Die Grüne Stadt, Naturschutz

Hohe Kosten durch unterlassenen Umweltschutz

Umweltbelastungen verursachen erhebliche Schäden an Gesundheit, Ökosystemen und Wirtschaft. Das Umweltbundesamt hat die Kosten neu berechnet: Eine Tonne CO2 verursacht Schäden von rund 180 Euro, was 2016 Gesamtkosten von 164 Milliarden Euro entsprach.

Die monetäre Bewertung von Umweltschäden

Umweltbelastungen durch Treibhausgase und Luftschadstoffe führen zu Schäden an Gesundheit, Ökosystemen sowie Tier- und Pflanzenwelt. Diese Belastungen verursachen zudem wirtschaftliche Einbußen, etwa durch Produktionsausfälle, Ernteverluste oder Schäden an Gebäuden und Infrastruktur. Für viele dieser Schäden existieren wissenschaftliche Methoden zur monetären Bewertung.

Das Umweltbundesamt (UBA) hat seine Empfehlungen zur Ermittlung solcher Schäden in der aktualisierten Methodenkonvention 3.0 überarbeitet und die Kosten von Umweltbelastungen neu berechnet. Demnach verursacht die Emission einer Tonne Kohlendioxid (CO2) Schäden von rund 180 Euro. Bezogen auf die Treibhausgasemissionen Deutschlands im Jahr 2016 entspricht dies Gesamtkosten von etwa 164 Milliarden Euro.

Maßnahmen für den Umwelt- und Klimaschutz sparen uns und kommenden Generationen viele Milliarden Euro durch geringere Umwelt- und Gesundheitsschäden. Das sollten wir auch bei der Diskussion um Luftreinhaltung oder den Kohleausstieg nicht vergessen.

Zur Berechnung der Umweltkosten in der „Methodenkonvention 3.0“ wurden verschiedene Parameter herangezogen. Dazu zählen die Kosten für die Wiederherstellung beschädigter Gebäude und Infrastrukturen, der Marktwert von Ernteverlusten und Produktionsausfällen sowie der Betrag, den Menschen bereit wären, für die Vermeidung von Gesundheitsschäden zu zahlen.

Die „Methodenkonvention 3.0“ verdeutlicht die Schäden durch Umweltbelastungen und ermöglicht einen Vergleich mit den Kosten des Umweltschutzes. Mithilfe der Kostensätze lassen sich die durch Umweltbelastungen entstehenden Kosten beispielsweise bei der Strom- und Wärmeerzeugung oder im Personen- und Güterverkehr ermitteln.
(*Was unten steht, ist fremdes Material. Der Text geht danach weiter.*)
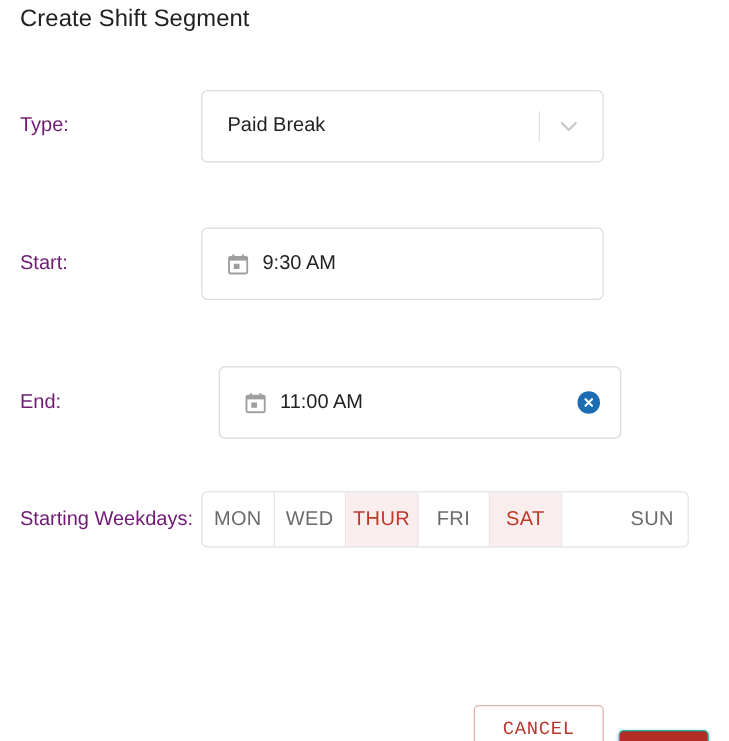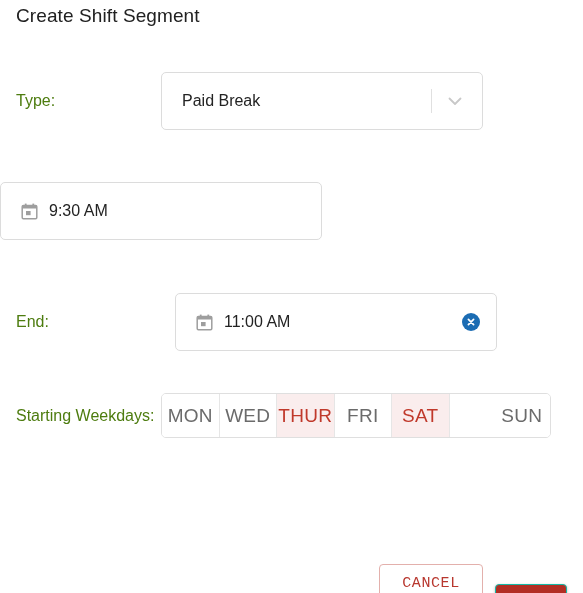"Type:" .field-label { color: #4d7c0f -> #701a75 }
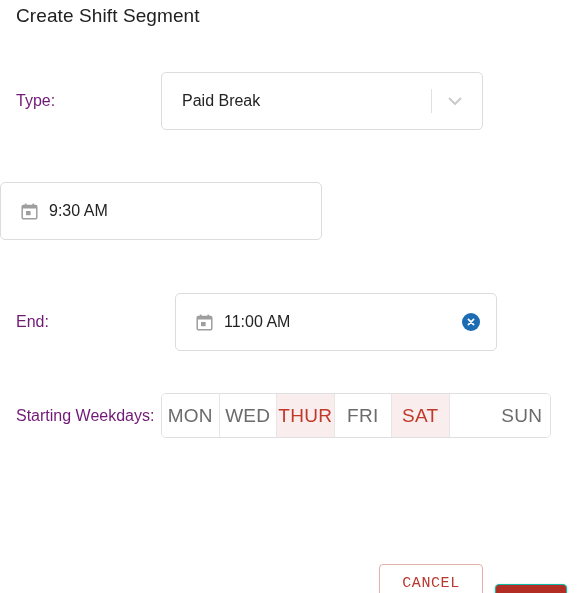"Start:" div.field-label { html: none -> <div>Start:</div> }
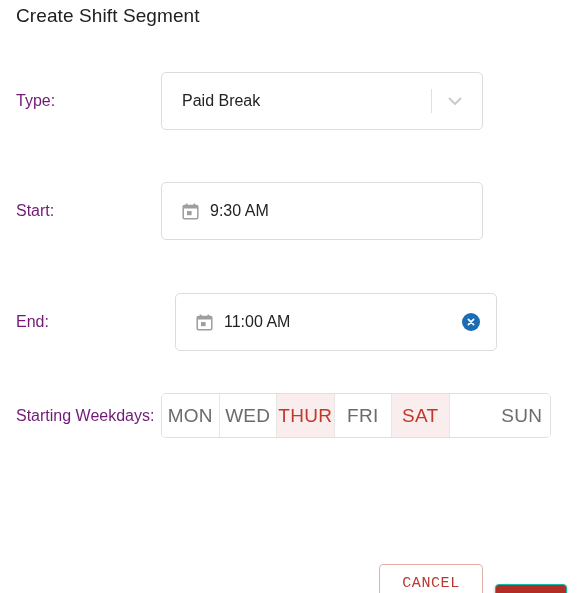"MON" .weekday-cell { font-size: 19px -> 16px }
Eine Kilowattstunde (kWh) Braunkohlestrom verursacht durchschnittliche Umweltschadenskosten von 20,81 Cent. Der im Jahr 2016 in Deutschland erzeugte Braunkohlestrom führte zu Umweltschadenskosten von 31,2 Milliarden Euro. Im Vergleich dazu verursacht eine Kilowattstunde Strom aus Windenergie lediglich Umweltschäden in Höhe von 0,28 Cent.
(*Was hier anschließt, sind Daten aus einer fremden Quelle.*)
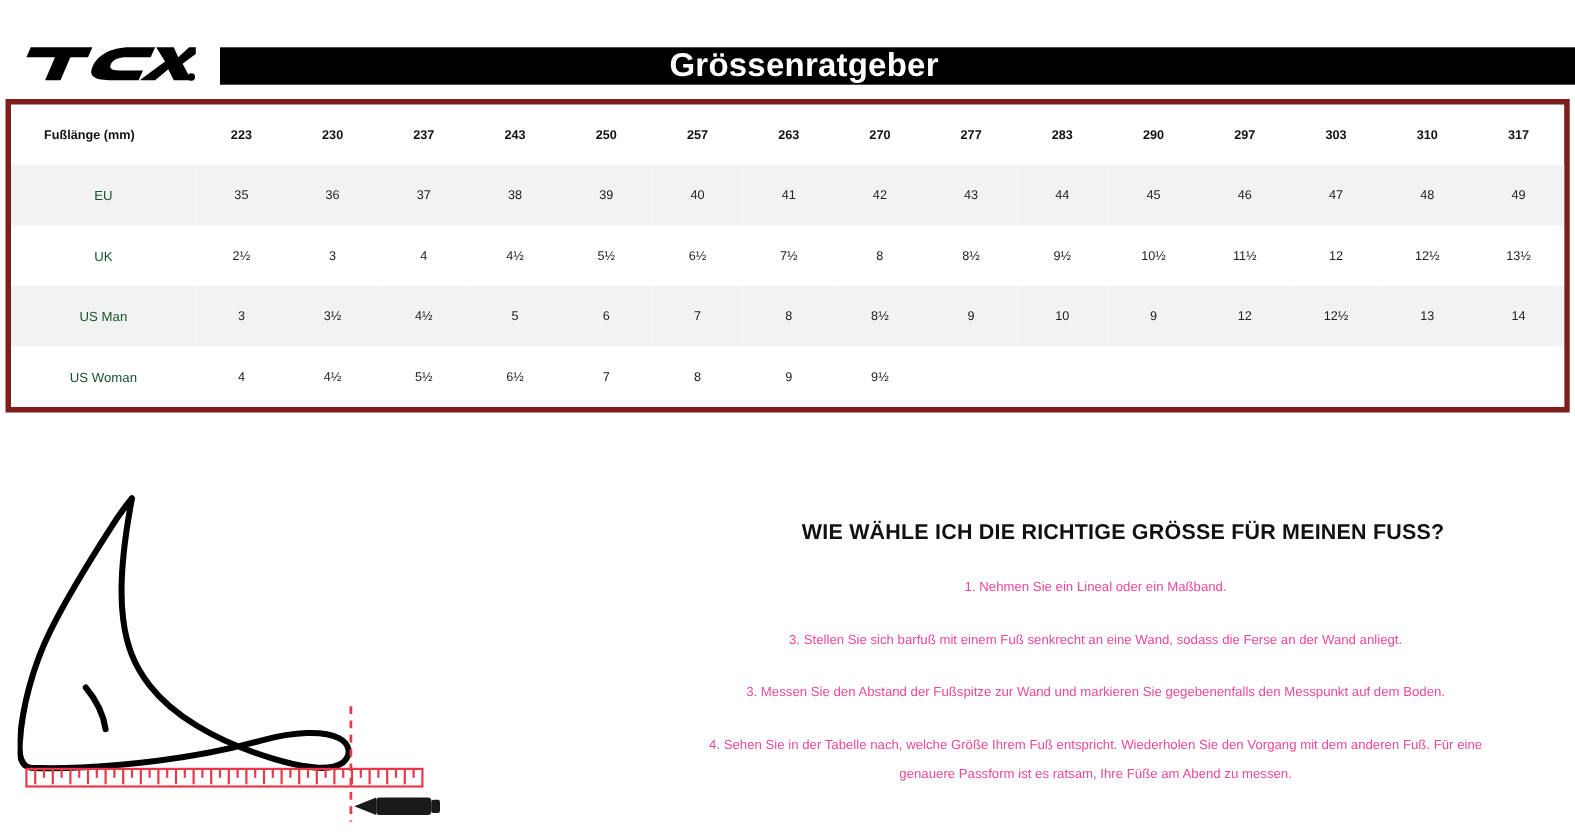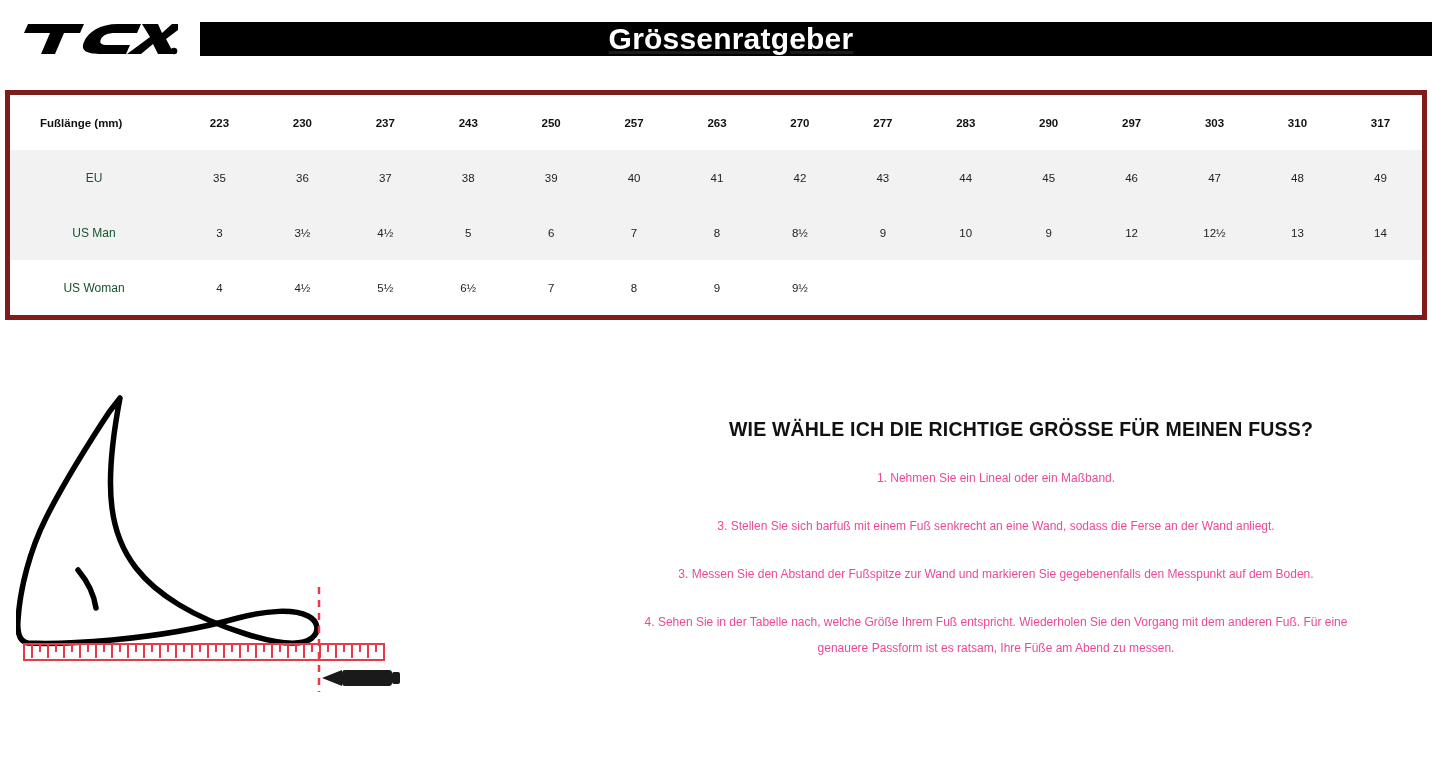"Grössenratgeber" .header { align-items: center -> flex-end; text-decoration: underline -> none }
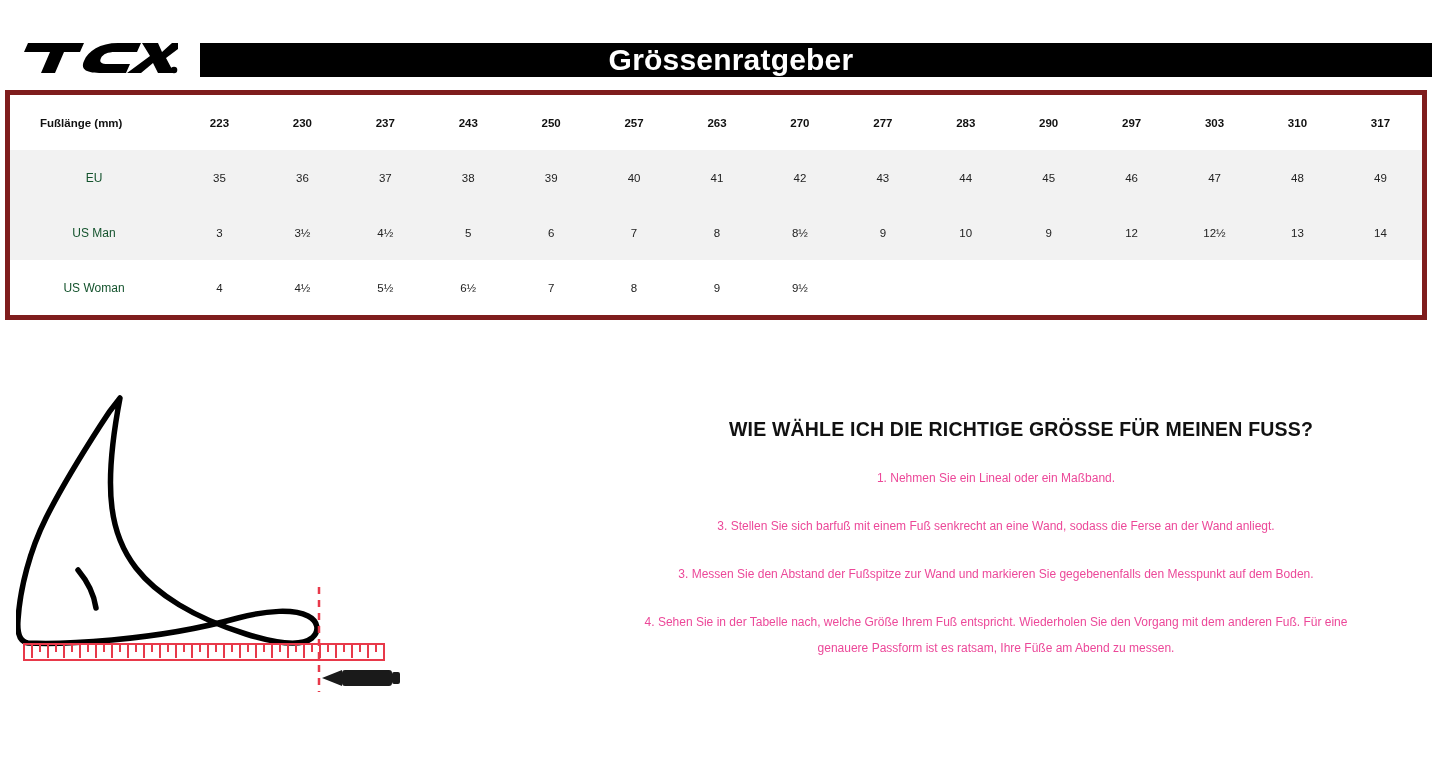"UK" tr.plain { html: none -> <tr> <td>UK</td> <td>2½</td> <td>3</td> <td>4</td> <td>4½</td> <td>5½</td> <td>6½</td> <td>7½</td> <td>8</td> <td>8½</td> <td>9½</td> <td>10½</td> <td>11½</td> <td>12</td> <td>12½</td> <td>13½</td> </tr> }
Im Verkehrssektor verursacht die Emission einer Tonne Feinstaub (PM2.5) durchschnittliche Umweltschäden von 59.700 Euro, während die Emission einer Tonne Stickoxide (NOx) Kosten von 15.000 Euro nach sich zieht. Hochgerechnet auf die Gesamtemissionen des Verkehrs in Deutschland im Jahr 2016 ergeben sich daraus Umweltschäden von 1,49 Milliarden Euro für Feinstaub und 7,29 Milliarden Euro für Stickoxide pro Jahr.

Diese Beispiele zeigen die riesige Dimension der Schäden, die jedes Jahr durch Umweltbelastungen in Deutschland entstehen. Auch wenn sie sich nicht sofort als finanzielle Belastung zum Beispiel im öffentlichen Haushalt niederschlagen: Diese Schäden sind real und verursachen enorme volkswirtschaftliche Kosten.